La tragica notte di Paros

Vasilis Rahoutis aveva 19 anni. Era figlio unico e veniva da Kamena Furla, paesone di 5 mila abitanti affacciato sul mare nella regione della Phtiotida, nella Grecia Centrale. Era un militare di fanteria dell’Unità Lamia in servizio a Samos, nell’Egeo orientale. Reduce da una licenza, quel 26 settembre 2000 stava tornando alla sua caserma assieme a venti commilitoni. Per raggiungere Samos avevano scelto di imbarcarsi sull’Express Samina, traghetto da ormai 34 anni in servizio nel Mediterraneo sotto bandiera prima francese e poi greca e ormai a un passo dal disarmo, programmato per il 31 dicembre 2001.

Il traghetto Express Samina però in disarmo non sarebbe mai andato.

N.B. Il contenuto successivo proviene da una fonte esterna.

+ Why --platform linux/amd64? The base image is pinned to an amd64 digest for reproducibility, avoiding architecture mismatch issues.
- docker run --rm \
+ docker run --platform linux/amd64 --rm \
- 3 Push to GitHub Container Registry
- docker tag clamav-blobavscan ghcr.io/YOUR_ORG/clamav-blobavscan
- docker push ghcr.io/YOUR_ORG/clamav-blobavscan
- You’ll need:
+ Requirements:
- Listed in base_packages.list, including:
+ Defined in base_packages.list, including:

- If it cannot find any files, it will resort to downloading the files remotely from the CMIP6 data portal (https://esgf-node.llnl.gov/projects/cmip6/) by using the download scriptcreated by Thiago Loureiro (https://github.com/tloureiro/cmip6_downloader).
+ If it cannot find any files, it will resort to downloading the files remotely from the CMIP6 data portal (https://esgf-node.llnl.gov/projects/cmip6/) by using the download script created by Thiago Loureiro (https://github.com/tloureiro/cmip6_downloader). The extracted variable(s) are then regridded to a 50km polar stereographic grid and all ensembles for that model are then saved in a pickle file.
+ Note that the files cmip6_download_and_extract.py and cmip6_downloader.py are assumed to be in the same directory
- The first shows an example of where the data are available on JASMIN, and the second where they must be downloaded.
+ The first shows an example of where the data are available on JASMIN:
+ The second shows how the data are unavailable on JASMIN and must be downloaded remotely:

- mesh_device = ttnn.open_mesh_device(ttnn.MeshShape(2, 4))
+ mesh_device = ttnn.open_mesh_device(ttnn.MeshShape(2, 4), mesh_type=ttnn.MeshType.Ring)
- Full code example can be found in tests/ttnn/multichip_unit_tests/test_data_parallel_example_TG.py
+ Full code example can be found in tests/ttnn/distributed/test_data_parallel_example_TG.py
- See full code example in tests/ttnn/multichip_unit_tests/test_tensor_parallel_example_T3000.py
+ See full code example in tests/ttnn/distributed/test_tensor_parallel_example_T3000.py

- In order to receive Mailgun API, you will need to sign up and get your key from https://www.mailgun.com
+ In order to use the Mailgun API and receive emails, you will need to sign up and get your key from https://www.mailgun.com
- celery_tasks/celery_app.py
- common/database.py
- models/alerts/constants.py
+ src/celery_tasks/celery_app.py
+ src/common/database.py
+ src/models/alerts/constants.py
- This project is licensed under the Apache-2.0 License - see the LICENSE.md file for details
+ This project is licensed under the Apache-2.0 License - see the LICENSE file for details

Dalla sera di quel drammatico 26 settembre 2000 giace sul fondo del mare a meno di tre miglia dal porto di Paroikià, il capoluogo dell’isola di Paros, dove si è inabissato dopo essere andato a cozzare contro uno dei due isolotti (più scogli che veri e propri isolotti, in verità) chiamati Portas, al largo di Paros. E Vasilis Rahoutis fu uno degli eroi di quella notte. Riuscì a salvare numerose persone facendole accogliere sulle scialuppe o sulle barche della Guardia Costiera e dei pescatori intervenuti per i soccorsi. Morì travolto, esausto, dalle acque subito dopo aver salvato una mamma e il suo figlioletto.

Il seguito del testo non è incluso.